In order to investigate the cytotoxicity of aucubin isolated by MMP-1 synthetic inhibitor, HS68, a normal human dermal dermal cell, was cultured in 12 well-plate at the concentration of 5x10 ⁴ cells / well, and reached to about 80% confluency. Remove the serum component in the medium by washing with PBS. Samples were added to fresh serum free DMEM at a concentration of 10 ⁻¹ to 10 ⁻¹⁰ mg / ml and incubated in a CO ₂ incubator at 37 ° C. for 20 hours. After incubation, the cells were washed with PBS and then irradiated with UVB at a dose of 35 mJ / cm ² in a PBS locked cell and incubated for 48h. The control was left at the same time under fluorescent light without UVB irradiation. After 48h incubation, MTT [3- (4, 5-dimethylthiazol-2-yl) -2, 5-diphenyltetrazolium bromide: 5 mg / ml] was added and reacted for 3 hours at 37 ° C. with light blocking. After melting with DMSO, absorbance was measured at 570 nm using a microplate reader.

Figure 5 shows the cytotoxicity of the concentration of aucubin isolated from the larvae extract, the cell viability was more than 100% compared to the control distilled water did not appear cytotoxicity.

Example 3 Comparison of MMP-1 Synthesis Inhibition Rate of aucubin Isolated from Tobacco

Inhibition rate of MMP-1 synthesis was measured for each concentration of aucubin isolated from the worms by the method of Example 1. As a comparative example, vitamin C (10 ^-5 mg / ml), which is widely known as an antioxidant, was used. At almost all concentrations of aucubin, MMP-1 inhibitory activity was higher than or similar to that of vitamin C. In particular, aucubin showed the highest MMP-1 synthesis inhibitory activity of 72% at 10 ^-5 mg / ml (Fig. 6).

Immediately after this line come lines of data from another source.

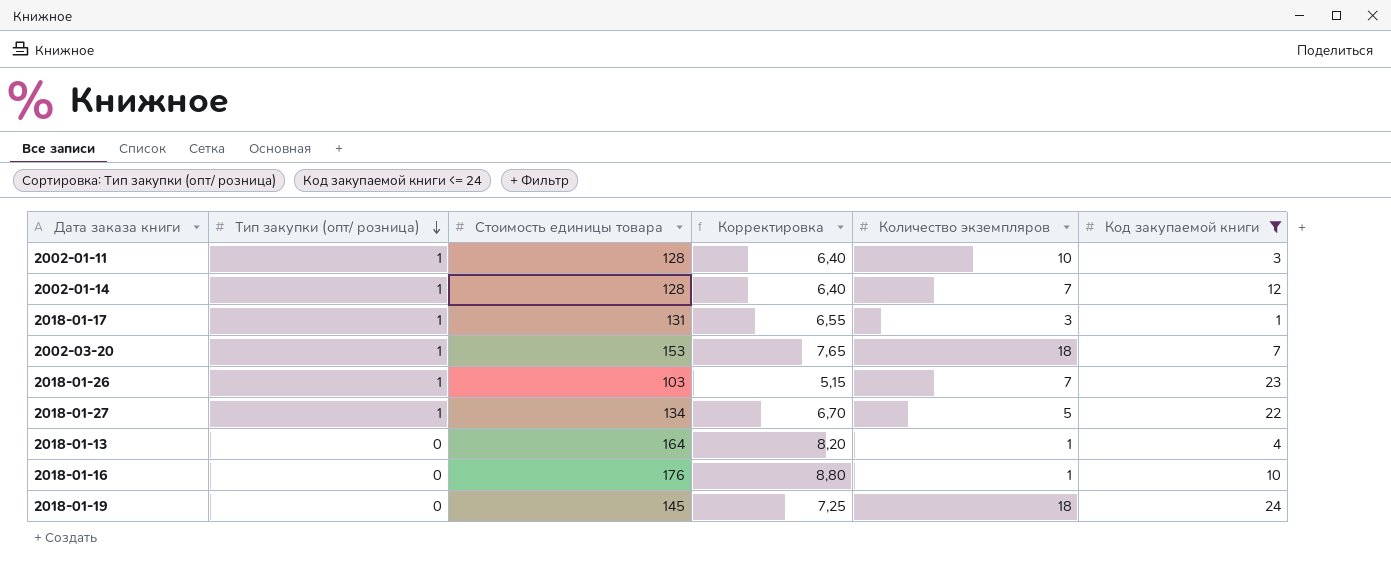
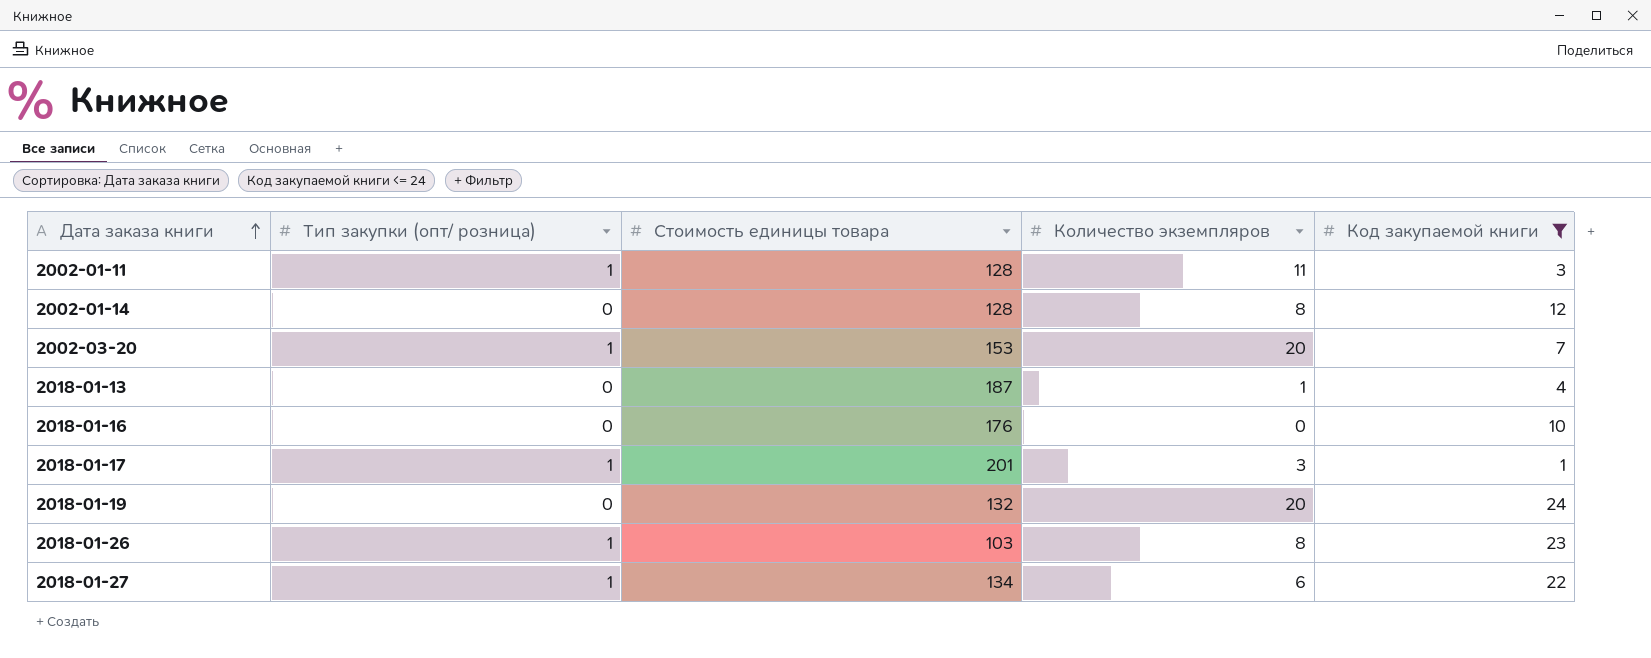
row order: Тип закупки (опт/ розница) descending -> Дата заказа книги ascending
column Корректировка | formula: [Стоимость единицы товара] * 0,05 -> none
2002-01-11 | Количество экземпляров: 10 -> 11
2002-01-14 | Тип закупки (опт/ розница): 1 -> 0
2002-01-14 | Количество экземпляров: 7 -> 8
2002-03-20 | Количество экземпляров: 18 -> 20
2018-01-13 | Стоимость единицы товара: 164 -> 187
2018-01-16 | Количество экземпляров: 1 -> 0
2018-01-17 | Стоимость единицы товара: 131 -> 201
2018-01-19 | Стоимость единицы товара: 145 -> 132
2018-01-19 | Количество экземпляров: 18 -> 20
2018-01-26 | Количество экземпляров: 7 -> 8
2018-01-27 | Количество экземпляров: 5 -> 6

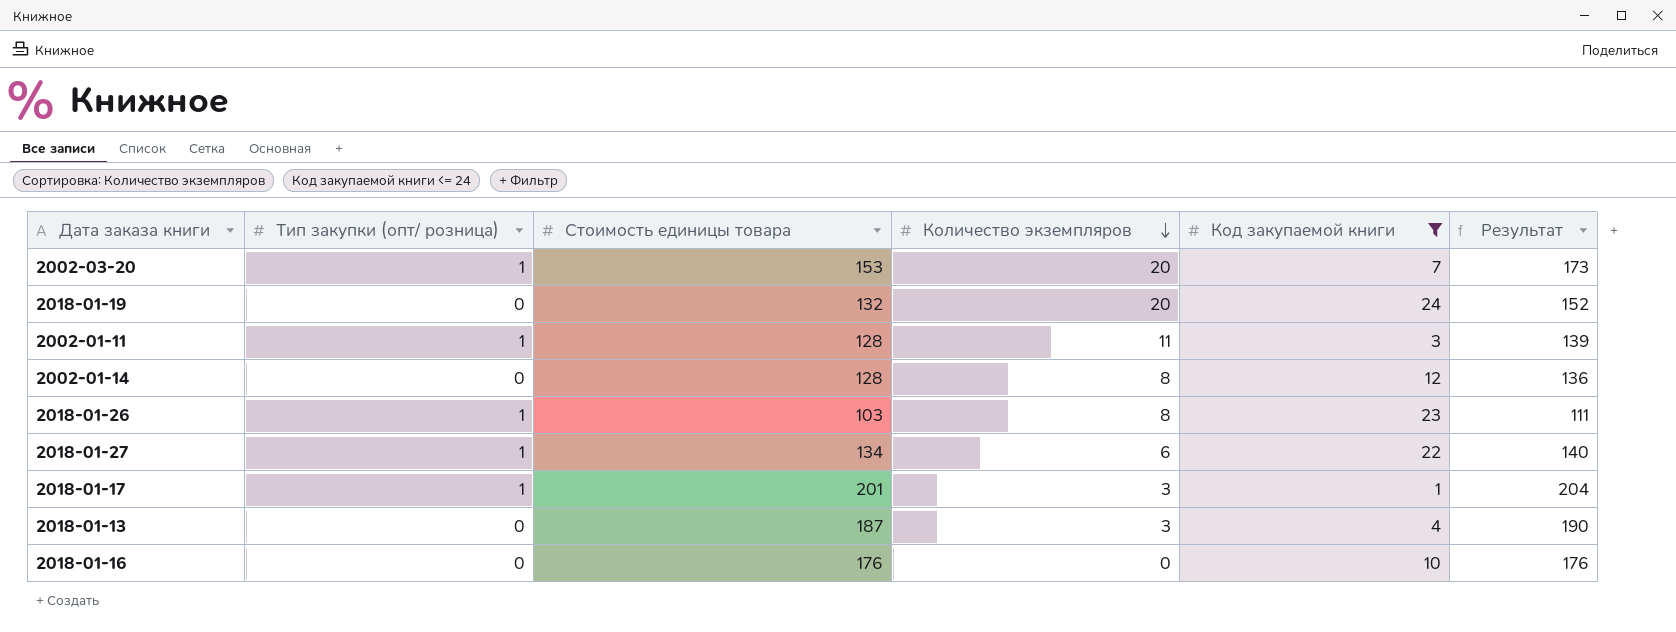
row order: Дата заказа книги ascending -> Количество экземпляров descending
column Результат | formula: none -> [Стоимость единицы товара] + [Количество экземпляров]
2018-01-13 | Количество экземпляров: 1 -> 3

As described above, the synthesis inhibitory effect and purification method of the aucubin MMP-1 synthesis inhibitor isolated from the two insects of the present invention, and after the blanching and pulverization, extracted with methanol to fractionate the residue in the order of nucleic acid, chloroform, ethyl acetate It was obtained by performing a series of purification steps, such as silica gel column chromatography, HPLC, and the effect that can be used in functional foods, functional cosmetics or drugs for preventing skin aging.

Claims (1)

Aucubin ([1S- (1α, 4aα, 5α, 7aα)]-1, 4a, 5, 7a-tetrahydro-5-hydroxy-7- (hydroxymethyl) cyclopenta [c] ] An extract for inhibiting MMP-1 (matrix metaloproteinase-1) synthesis of dermal cells, comprising pyran-1-yl-β-D-glucopyranoside) as an active ingredient.